Martomo Stella A, Gearhart Patricia J
Laboratory of Molecular Gerontology, National Institute on Aging, National Institutes of Health, 5600 Nathan Shock Drive, Baltimore, MD 21224, USA.
Curr Opin Immunol. 2006 Jun;18(3):243-8. doi: 10.1016/j.coi.2006.03.007. Epub 2006 Apr 17.

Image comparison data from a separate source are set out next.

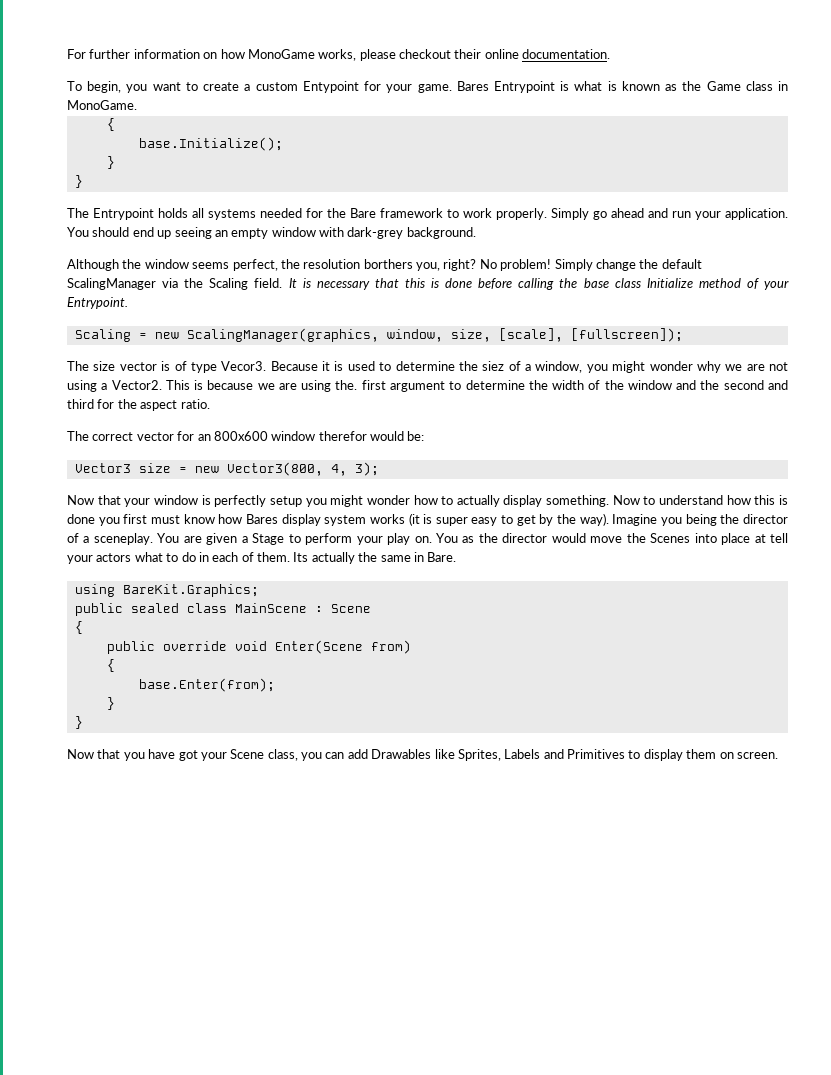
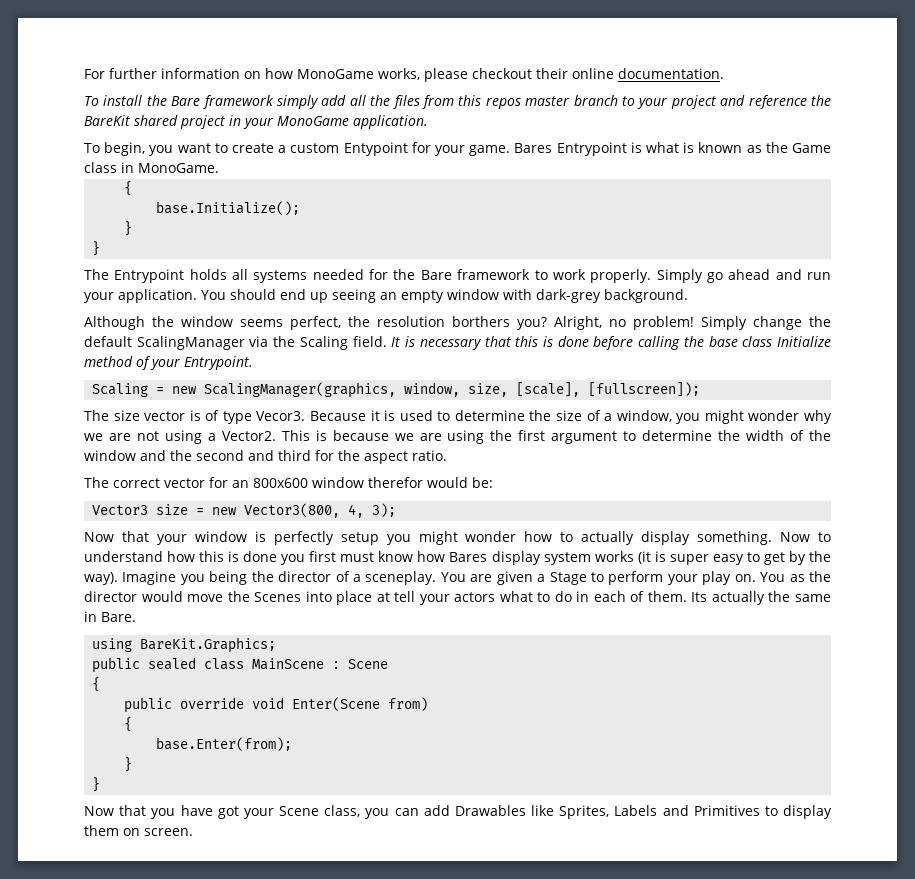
+ To install the Bare framework simply add all the files from this repos master branch to your project and reference the BareKit shared project in your MonoGame application.
- Although the window seems perfect, the resolution borthers you, right? No problem!
+ Although the window seems perfect, the resolution borthers you? Alright, no problem!
- Because it is used to determine the siez of a window, you might wonder why we are not using a Vector2.
+ Because it is used to determine the size of a window, you might wonder why we are not using a Vector2.
- This is because we are using the. first argument to determine the width of the window and the second and third for the aspect ratio.
+ This is because we are using the first argument to determine the width of the window and the second and third for the aspect ratio.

Somatic hypermutation generates high-affinity antibodies of different isotypes that efficiently protect us against a plethora of pathogens. Recent analyses of the types of mutations produced in gene-deficient mice have indicated how DNA repair proteins are drawn into the pathway. Activation-induced cytosine deaminase begins the process by deaminating cytosine to uracil in DNA. The uracils are then recognized by the base excision repair protein uracil DNA glycosylase and by the mismatch repair proteins MutS homologue 2 and MutS homologue 6. Instead of repairing the uracils, these proteins attract low fidelity DNA polymerases, which synthesize nucleotide substitutions at an unprecedented level.
体细胞高频突变产生不同同种型的高亲和力抗体,能有效保护我们抵御多种病原体。最近对基因缺陷小鼠中产生的突变类型的分析表明了DNA修复蛋白是如何被纳入该途径的。激活诱导的胞嘧啶脱氨酶通过将DNA中的胞嘧啶脱氨为尿嘧啶来启动这一过程。然后,尿嘧啶被碱基切除修复蛋白尿嘧啶DNA糖基化酶以及错配修复蛋白MutS同源物2和MutS同源物6识别。这些蛋白并未修复尿嘧啶,而是吸引低保真度的DNA聚合酶,后者以前所未有的水平合成核苷酸替换。